Les bureaux de vote ont ouvert à l’heure prévue et ont fonctionné sans incidents majeurs. Atanga Nji a exprimé sa satisfaction face au climat de confiance qui a prévalu tout au long de la journée, considérant cela comme une preuve de la capacité du pays à gérer ses affaires démocratiques. Il a précisé que le déroulement des élections témoignait d’une maturité des électeurs et des instants de liberté d’expression des choix politiques.
Le ministre a également mis en avant le professionnalisme des forces de sécurité et des autorités administratives, qui ont œuvré pour garantir la régularité du scrutin dans l’ensemble des 360 arrondissements du pays. Il a confirmé que les bulletins de vote, au nombre de douze candidats, avaient été correctement distribués dans les 31 655 bureaux de vote répartis à travers le territoire national.
Un total de 5 575 observateurs, tant nationaux qu’internationaux, avaient été accrédités, ce qui témoigne de l’engagement du gouvernement camerounais en faveur de la transparence et de l’ouverture du processus électoral. Ce cadre d’observation indépendant est souvent perçu comme un gage de légitimité et de sérieux du scrutin.

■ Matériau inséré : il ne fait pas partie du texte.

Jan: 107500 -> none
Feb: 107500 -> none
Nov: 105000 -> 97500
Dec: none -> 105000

Cependant, le ministre a pris soin de mettre en garde contre les tentatives de diffusion de résultats non officiels par certains candidats sur des plateformes non autorisées. « La limite a été franchie à de trop nombreuses reprises », a-t-il rappelé, soulignant que toute tentative de falsification ou d’annonce de résultats en dehors du cadre légal entraînerait des sanctions. Il a insisté sur le fait que seul le Conseil constitutionnel dispose de l’autorité pour proclamer les résultats définitifs de cette élection présidentielle. Atanga Nji a également exhorté tous les candidats à faire preuve de responsabilité en exprimant leurs préoccupations par les canaux légaux établis, plutôt que par des annonces infondées.

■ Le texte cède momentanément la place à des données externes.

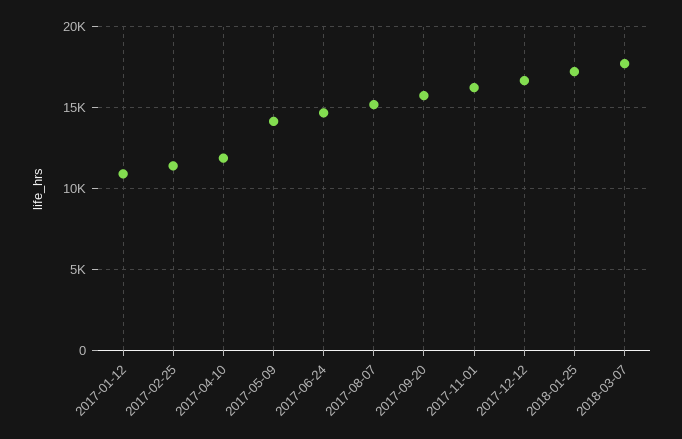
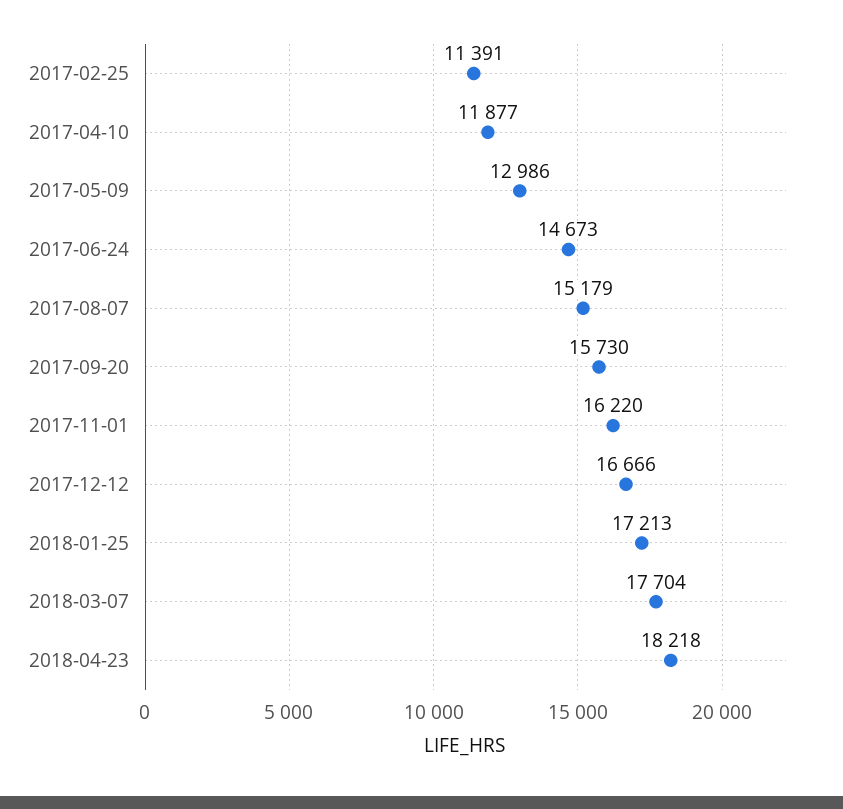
2017-01-12: 11000 -> none
2017-05-09: 14000 -> 12986
2018-04-23: none -> 18218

En conclusion, le ministre a évoqué les paroles du président Paul Biya, soulignant que « insulter le Cameroun ne saurait être toléré ». Cette phrase résonne comme un avertissement et un appel à la responsabilité pour tous les acteurs de la vie politique, dans un contexte où les attentes de la population en matière de transparence et de crédibilité des élections sont de plus en plus pressantes. Le scrutin du 12 octobre pourrait ainsi marquer un tournant dans l’histoire politique du pays, tant il démontre la volonté des institutions de garantir un processus électoral harmonieux en phase avec les aspirations démocratiques de la citoyenneté camerounaise.